5.2. Effet du type de reconnaissance

Dans une situation de reconnaissance de visage, dans laquelle le contexte perceptif (expression ou arrière-plan) est non pertinent pour la reconnaissance, on peut s'attendre à ce que les sujets contrôles se basent principalement, sinon exclusivement, sur la familiarité globale du visage. On devrait donc observer des x-ROCs curvilinéaires symétriques, comme le prévoit la TDS classique, ou éventuellement légèrement asymétriques (Yonelinas, 2001b ; Yonelinas & Jacoby, 1996b). Si c'est effectivement le processus de récollection qui est perturbé chez les patients schizophrènes, leur reconnaissance devrait résulter également d'une estimation de la seule familiarité du visage. Dans ces conditions, la forme des x-ROCs des patients schizophrènes devrait être similaire à celle des sujets contrôles. L'hypothèse antagoniste est que les patients schizophrènes échouent, partiellement ou totalement, à atteindre un sentiment global de familiarité indépendant de la familiarité du contexte perceptif, c'est-à-dire de l'expression ou de l’arrière-plan. Cette plus ou moins grande difficulté à inhiber une information contextuelle non pertinente, et le conflit qui en résulte, les conduiraient alors à s'engager dans un processus de récollection du contexte perceptif originel (Hemsley, 1987). Si tel était le cas, la forme des x-ROCs devrait être alors différente pour les patients schizophrènes de celle des x-ROCs obtenues par les sujets normaux : elles pourraient être curvilinéaires asymétriques, et peut-être même linéaires.

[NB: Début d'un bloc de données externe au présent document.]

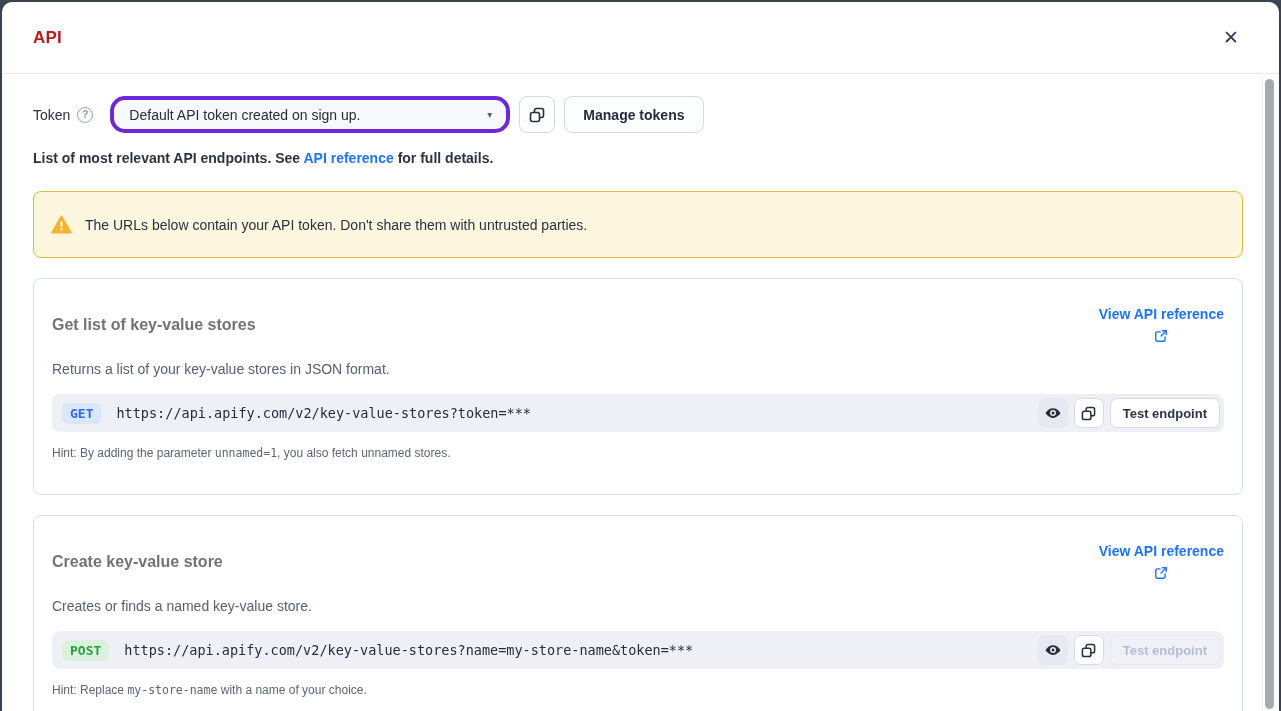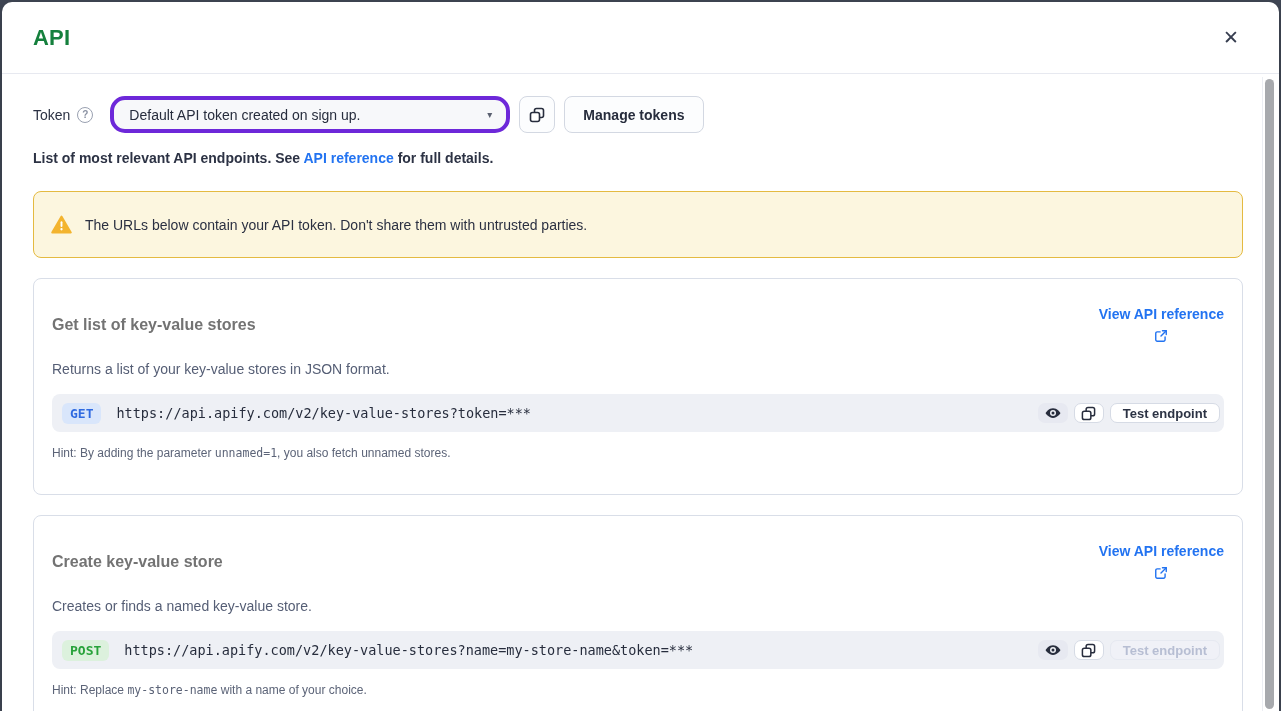"API" .modal-title { color: #15803d -> #b91c1c; font-size: 22px -> 17px }
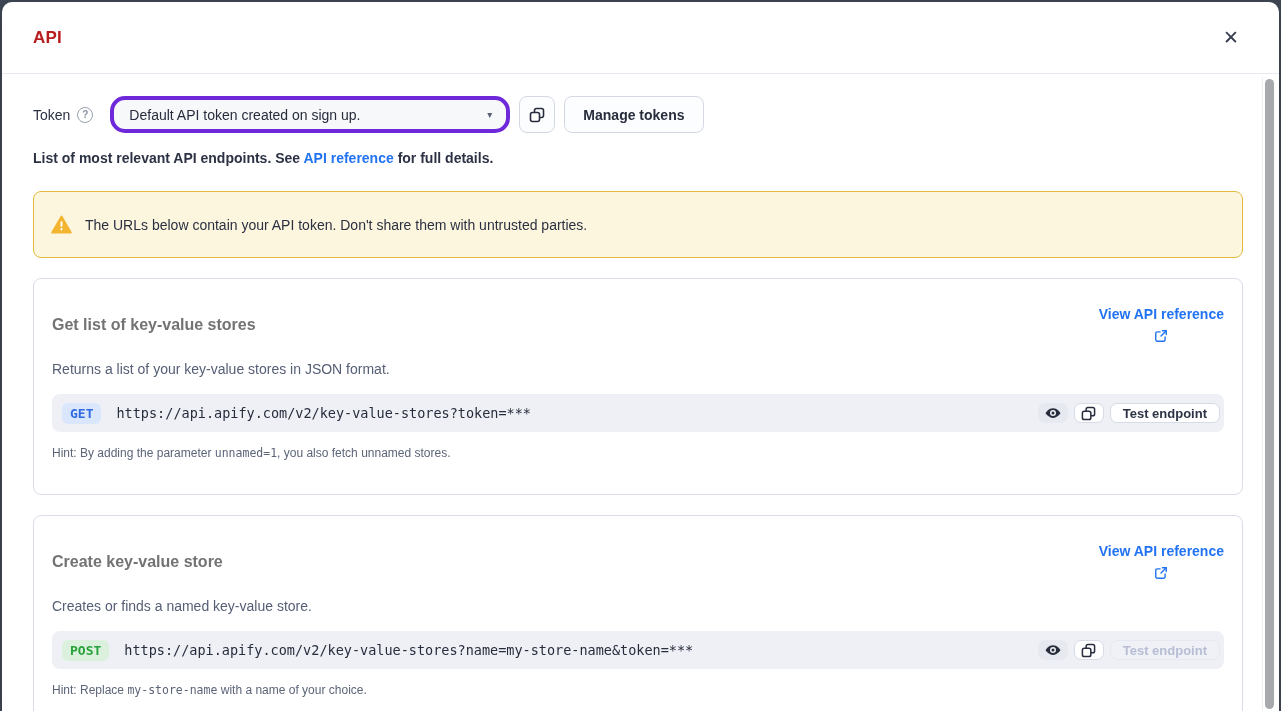"Test endpoint" .row-btn { height: 20px -> 30px }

Par ailleurs il est classique d'observer, chez les sujets normaux, une contribution relative plus importante de la récollection dans les situations de reconnaissance de contexte (Yonelinas, 2002 ; Yonelinas et al., 1996a). Dans cette situation, en effet, il est nécessaire de prendre en compte le contexte perceptif pour réaliser correctement la tâche. Les x-ROCs obtenues en reconnaissance de contexte devraient donc être, pour les participants contrôles, curvilinéaires mais avec un degré d'asymétrie plus prononcé qu'en situation de reconnaissance de visage. Les patients schizophrènes devraient continuer à se baser, en reconnaissance de contexte, sur la récollection. La forme des x-ROCs présentées par les deux groupes devrait ainsi se rapprocher en situation de reconnaissance de contexte. Autrement dit, si l'on postule un déficit de la récollection chez les schizophrènes et une plus grande implication de la récollection dans les tâches de reconnaissance de contexte, on peut prédire que la différence de processus (et les x-ROCs associées) entre les deux groupes devrait être maximale en reconnaissance de contexte. Au contraire, si l'on suppose un déficit de la familiarité chez les schizophrènes et une plus grande implication de la familiarité dans les tâches de reconnaissance de visage, on peut alors prédire que la différence de processus (et les x-ROCs associées) entre les deux groupes sera maximale en reconnaissance de visage.